◆ Information ◆
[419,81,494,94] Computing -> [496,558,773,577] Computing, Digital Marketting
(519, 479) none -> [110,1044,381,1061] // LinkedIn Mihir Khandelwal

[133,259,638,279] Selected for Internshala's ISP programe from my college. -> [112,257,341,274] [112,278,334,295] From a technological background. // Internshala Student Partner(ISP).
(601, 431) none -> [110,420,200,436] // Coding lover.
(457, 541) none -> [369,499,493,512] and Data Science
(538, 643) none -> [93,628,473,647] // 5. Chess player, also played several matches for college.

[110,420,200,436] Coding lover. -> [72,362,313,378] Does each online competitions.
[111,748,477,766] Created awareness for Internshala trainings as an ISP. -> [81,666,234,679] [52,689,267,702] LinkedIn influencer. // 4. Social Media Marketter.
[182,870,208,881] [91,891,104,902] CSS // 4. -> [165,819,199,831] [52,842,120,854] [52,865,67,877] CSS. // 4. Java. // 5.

--

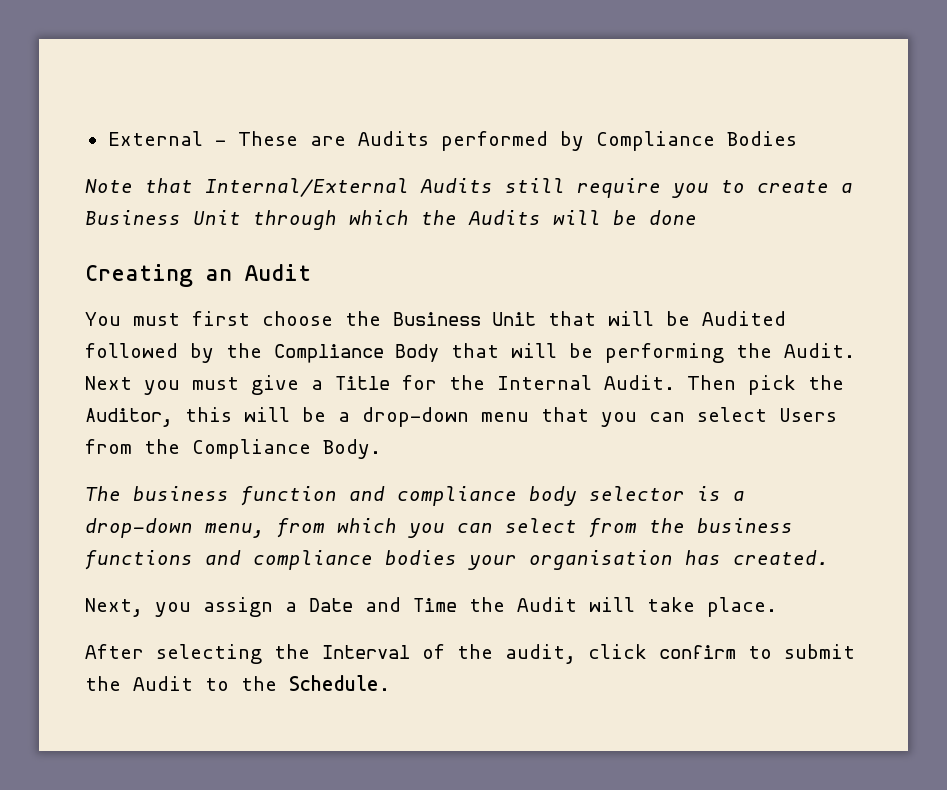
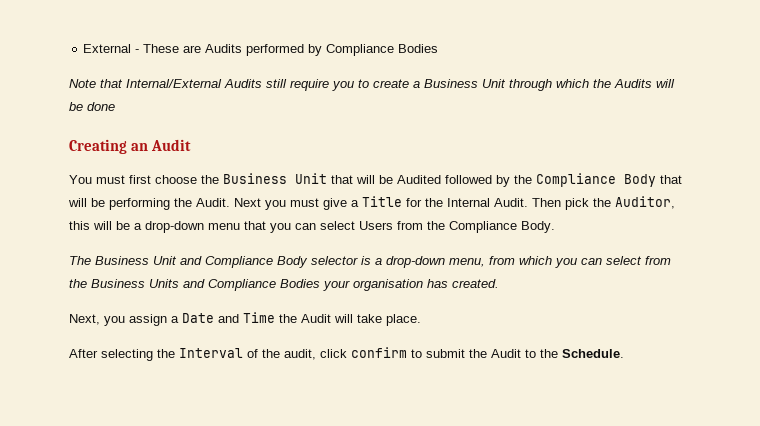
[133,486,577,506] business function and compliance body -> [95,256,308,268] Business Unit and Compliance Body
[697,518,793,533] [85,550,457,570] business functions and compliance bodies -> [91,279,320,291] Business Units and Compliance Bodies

◆ Activity ◆
Find where the line with "[133,486,577,506] business function" sits in the material above, then copy exactly from it through the line with "[697,518,793,533] [85,550,457,570] business". Add no other line.

◆ Reply ◆
[133,486,577,506] business function and compliance body -> [95,256,308,268] Business Unit and Compliance Body
[697,518,793,533] [85,550,457,570] business functions and compliance bodies -> [91,279,320,291] Business Units and Compliance Bodies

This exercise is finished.